Mit diplomatischer Korrektheit: Tim Cook über den Brexit und Trump

Iro Käse, den 14. Februar 2017

Politisch leben wir 2017 in brisanten Zeiten, nicht zuletzt die Wahl Donalds Trumps im vergangenen November und seine ersten Tage im Amt haben genau das bestätigt. Auf seiner aktuellen Europa-Reise hat Tim Cook in einem Interview mit dem Telegraph über verschiedene weltpolitischen Entwicklungen gesprochen.

In den USA kommt ein offen rechter Präsident mit alternativem Faktenverständnis an die Macht, Großbritannien beschließt den Austritt aus der Europäischen Union und auch auf dem Festland Europas sind die nationalen Tendenzen in Form von AfD, Front National und der Partij voor de Vrijheid spürbar, in Frankreich, den Niederlanden und Deutschland stehen im Laufe diesen Jahres richtungsweisende Wahlen an. Als CEO eines der größten Konzerne dieser Welt kann auch Tim Cook diese Themen nicht ignorieren und äußert sich nun in einem Interview dazu.

Optimismus und Diplomatie

Im Video des Telegraph äußert Tim Cook unter anderem den Satz „There’s never been a better time to be alive“ – eine Aussage, die seine Gedanken gut zusammenfasst. Er bleibt, trotz der beschriebenen Entwicklungen, optimistisch und bescheinigt Großbritannien trotz EU-Austritts eine blühende Zukunft – nachdem man ein paar unvermeidbare „Hürden auf dem Weg“ genommen habe. Er unterstreicht seinen Optimismus damit, dass Apple selbst erst vor wenigen Monaten in der Nähe von London das Gelände von Battersea Power übernommen hatte und dort in vier Jahren mit 1400 Angestellten eines der größten Europa-Büros eröffnen wird.

Weiterhin beschreibt er Großbritannien als sehr herzliches und offenes Land, diese Tendenz bleibt seiner Meinung auch nach dem Austritt aus der EU weiterhin genauso bestehen. Vollkommen außer Acht lässt er bei seiner Aussage leider die steigende Zahl von rassistischen und gewaltsamen Übergriffen gegenüber Polen und anderen Migranten seit dem Referendum im vergangenen Juni. Ähnlich zurückhaltend äußert Cook sich zu Donald Trumps Muslim Ban: Man wisse, wie wichtig der Einfluss von Vielfältigkeit und Diversität für die Entwicklung des Konzerns sei und möchte auch in Zukunft mit den besten Leuten aus der ganzen Welt arbeiten. Apple sei aufgrund seiner Diversität eine bessere Firma, so Cook. Amerika habe in der Vergangenheit bewiesen, auch bei schweren Fragen eine gemeinsame Lösung finden zu können, damit sei auch in dieser Diskussion zu rechnen.

Auch hier lässt Tim Cook eine steigende Zahl von rassistischen Übergriffen seit der Wahl Trumps im November vollkommen unbeachtet, eine klare Position für Immigration und gegen diskriminierende Politik scheint er nicht beziehen zu können – oder zu wollen? Etwas klarer äußert er sich immerhin zu „Fake News„, diese müssten auch von Technikkonzernen und mit staatlichen Mitteln unter anderem in Schulen deutlicher bekämpft werden.

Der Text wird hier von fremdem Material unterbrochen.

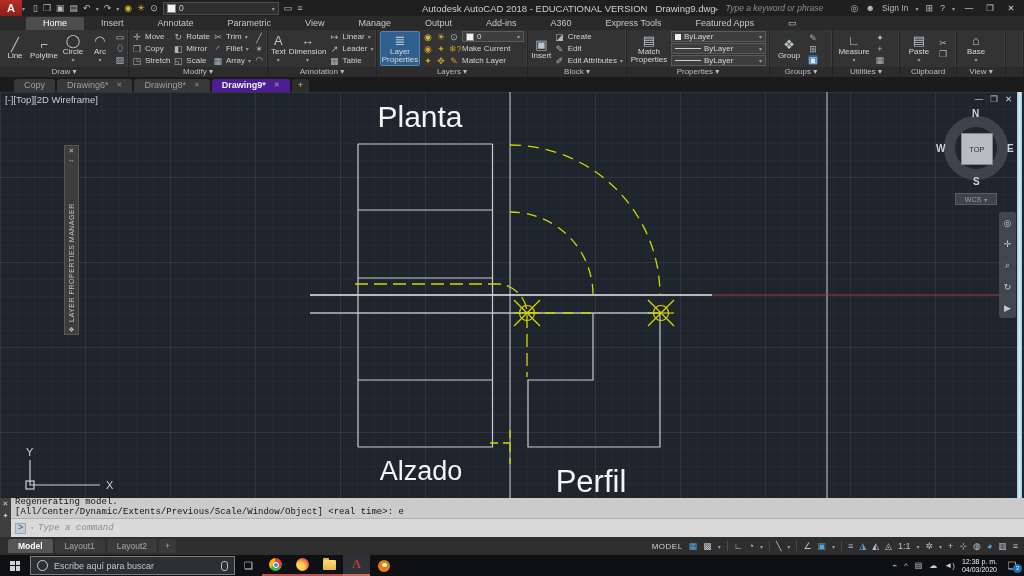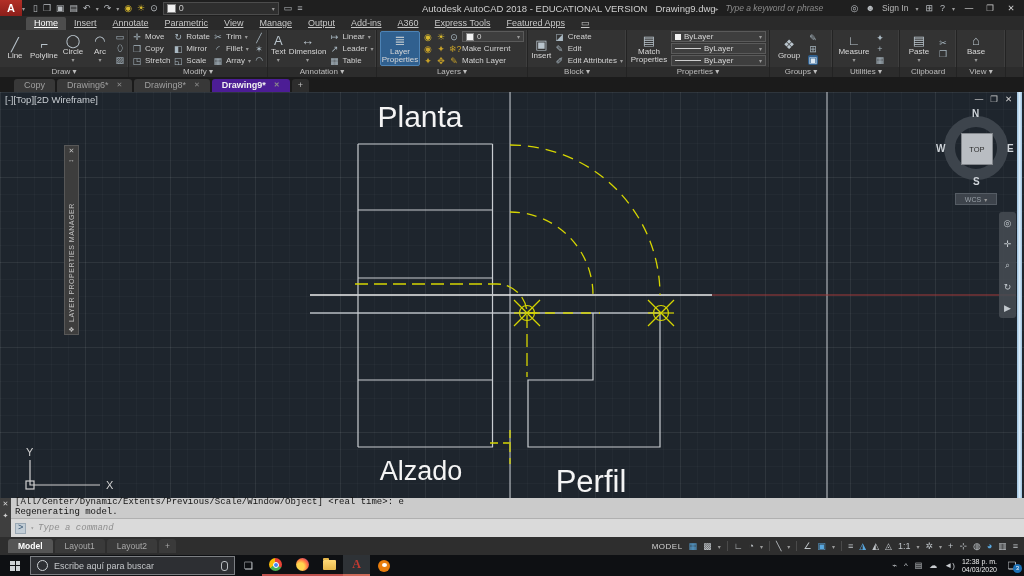--- a/index.html
+++ b/index.html
@@ -21,7 +21,7 @@
   .winbtn{font-size:8.5px;color:#cfcfcf;width:14px;text-align:center;}
   
   #ribtabs{left:0;top:16px;width:1024px;height:14px;background:#2a2a2a;display:flex;align-items:flex-end;gap:0;font-size:9px;color:#c7c7c7;padding-left:26px;box-sizing:border-box;}
-  .rtab{padding:1px 8px 2px;white-space:nowrap;text-decoration:underline;}
+  .rtab{padding:1px 17px 2px;white-space:nowrap;}
   .rtab.active{background:#4d4d4d;color:#fff;border-radius:2px 2px 0 0;}
   
   #ribpanels{left:0;top:30px;width:1024px;height:47px;background:#333;display:flex;}

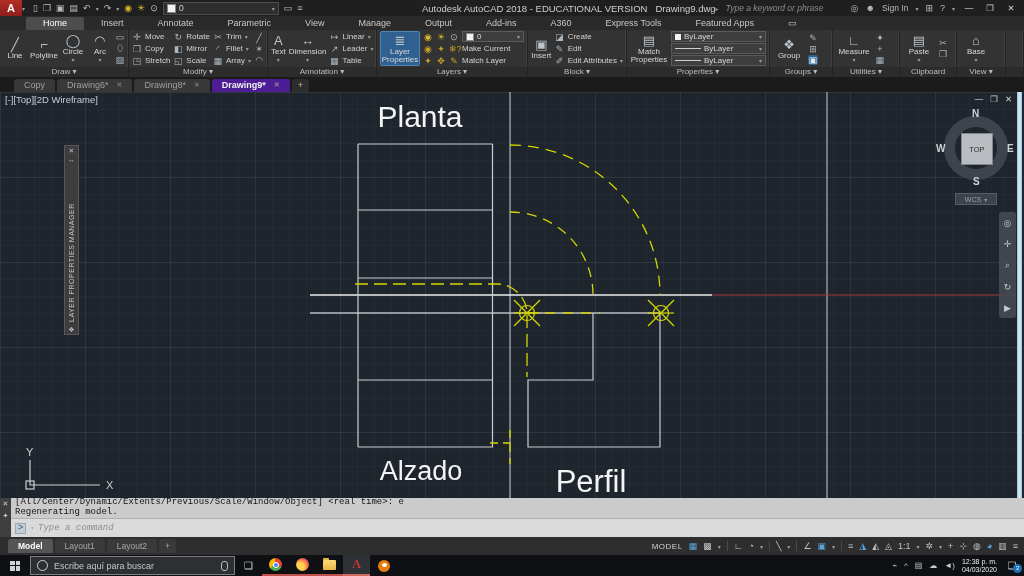--- a/index.html
+++ b/index.html
@@ -557,8 +557,8 @@
       <span>✦</span>
     </div>
     <div id="cmdmain">
+      <div class="cline">Regenerating model.</div>
       <div class="cline">[All/Center/Dynamic/Extents/Previous/Scale/Window/Object] &lt;real time&gt;: e</div>
-      <div class="cline">Regenerating model.</div>
       <div id="cmdinput">
         <span id="prompt">&gt;</span>
         <span class="caret">▾</span>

Duckmäusertum statt Ideologie

Das Motiv hinter Cooks schwammigen und zurückhaltenden Äußerungen dürfte klar sein: Man darf es sich nicht mit der Regierung verscherzen, wenn man weiterhin beste Voraussetzungen für wirtschaftlichen Erfolg haben will. Betrachtet man diese Zurückhaltung zusammen mit einer Entscheidung in China vor ein paar Wochen – dort hatte Apple im Januar die Apps der New York Times nach Druck der Regierung aus dem Store genommen – wirkt Apples aktuelle politische Position gegenüber Regierungen in allen Teilen der Welt etwas zu duckmäuserisch und vielleicht zu sehr am wirtschaftlichen Erfolg orientiert. Warum kann ein Weltkonzern seinen Einfluss auf die Politik nicht zur Umsetzung moderner politischer Ideen nutzen? Lobbyismus muss nicht immer schlecht sein, sich vor klaren Statements gegen Rassismus und Hass zur Sicherung des wirtschaftlichen Erfolgs zu ducken ist schlichtweg feige. Steve Jobs sagte 1982It’s more fun to be a pirate than to join the navy.„. Apple muss sich 2017 die Frage stellen, ob wirtschaftlicher Erfolg und glückliche Aktionäre wirklich wichtiger als dieser Grundsatz des Gründers sind.